Data listing:
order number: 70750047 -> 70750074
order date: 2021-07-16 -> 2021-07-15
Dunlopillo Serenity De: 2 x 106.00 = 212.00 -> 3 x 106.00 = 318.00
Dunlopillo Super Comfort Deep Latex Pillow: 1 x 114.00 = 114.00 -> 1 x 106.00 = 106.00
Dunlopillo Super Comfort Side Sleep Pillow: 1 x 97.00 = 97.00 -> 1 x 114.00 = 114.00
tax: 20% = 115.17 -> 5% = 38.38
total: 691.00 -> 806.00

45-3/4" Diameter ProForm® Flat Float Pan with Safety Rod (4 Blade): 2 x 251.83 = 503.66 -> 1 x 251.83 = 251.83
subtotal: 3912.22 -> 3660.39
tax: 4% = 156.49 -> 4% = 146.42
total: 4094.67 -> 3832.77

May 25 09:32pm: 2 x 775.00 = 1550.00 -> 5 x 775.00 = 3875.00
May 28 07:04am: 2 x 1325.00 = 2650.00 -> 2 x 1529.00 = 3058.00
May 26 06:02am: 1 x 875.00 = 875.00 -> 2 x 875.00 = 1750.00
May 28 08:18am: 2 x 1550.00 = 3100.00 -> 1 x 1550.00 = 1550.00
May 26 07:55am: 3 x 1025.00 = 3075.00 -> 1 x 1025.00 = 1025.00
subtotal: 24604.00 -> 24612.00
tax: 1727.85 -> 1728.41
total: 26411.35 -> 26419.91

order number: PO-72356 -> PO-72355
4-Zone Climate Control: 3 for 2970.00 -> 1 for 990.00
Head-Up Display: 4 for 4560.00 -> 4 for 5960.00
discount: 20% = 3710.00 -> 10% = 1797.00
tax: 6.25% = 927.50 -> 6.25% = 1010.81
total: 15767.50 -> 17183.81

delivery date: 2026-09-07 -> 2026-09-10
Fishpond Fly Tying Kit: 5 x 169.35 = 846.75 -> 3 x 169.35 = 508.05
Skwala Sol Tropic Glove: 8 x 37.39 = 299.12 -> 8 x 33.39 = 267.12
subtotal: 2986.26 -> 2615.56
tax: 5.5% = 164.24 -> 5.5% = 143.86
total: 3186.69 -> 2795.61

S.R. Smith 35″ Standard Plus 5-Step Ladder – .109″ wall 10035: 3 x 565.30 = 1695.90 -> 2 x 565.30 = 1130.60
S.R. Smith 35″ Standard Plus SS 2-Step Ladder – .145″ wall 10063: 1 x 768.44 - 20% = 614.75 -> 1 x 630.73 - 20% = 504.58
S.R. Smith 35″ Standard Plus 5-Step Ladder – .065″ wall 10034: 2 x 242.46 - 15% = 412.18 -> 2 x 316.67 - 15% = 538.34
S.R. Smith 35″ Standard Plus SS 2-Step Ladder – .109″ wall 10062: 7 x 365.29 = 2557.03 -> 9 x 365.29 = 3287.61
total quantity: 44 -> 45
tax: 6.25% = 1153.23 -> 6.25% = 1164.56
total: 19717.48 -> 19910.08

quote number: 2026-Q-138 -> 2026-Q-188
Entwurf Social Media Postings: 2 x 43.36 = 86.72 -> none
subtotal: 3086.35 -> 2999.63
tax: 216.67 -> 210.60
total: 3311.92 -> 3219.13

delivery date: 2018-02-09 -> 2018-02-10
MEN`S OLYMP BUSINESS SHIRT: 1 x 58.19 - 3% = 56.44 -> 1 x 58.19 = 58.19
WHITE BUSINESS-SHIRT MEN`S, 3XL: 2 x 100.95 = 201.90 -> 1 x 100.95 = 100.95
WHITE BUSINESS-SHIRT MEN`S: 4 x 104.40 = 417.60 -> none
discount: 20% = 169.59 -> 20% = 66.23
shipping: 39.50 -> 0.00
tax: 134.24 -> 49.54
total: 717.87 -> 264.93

Problem to solve: Where does the string "wall" appear in the records above? Return every line that holds it.

Answer area:
S.R. Smith 35″ Standard Plus 5-Step Ladder – .109″ wall 10035: 3 x 565.30 = 1695.90 -> 2 x 565.30 = 1130.60
S.R. Smith 35″ Standard Plus SS 2-Step Ladder – .145″ wall 10063: 1 x 768.44 - 20% = 614.75 -> 1 x 630.73 - 20% = 504.58
S.R. Smith 35″ Standard Plus 5-Step Ladder – .065″ wall 10034: 2 x 242.46 - 15% = 412.18 -> 2 x 316.67 - 15% = 538.34
S.R. Smith 35″ Standard Plus SS 2-Step Ladder – .109″ wall 10062: 7 x 365.29 = 2557.03 -> 9 x 365.29 = 3287.61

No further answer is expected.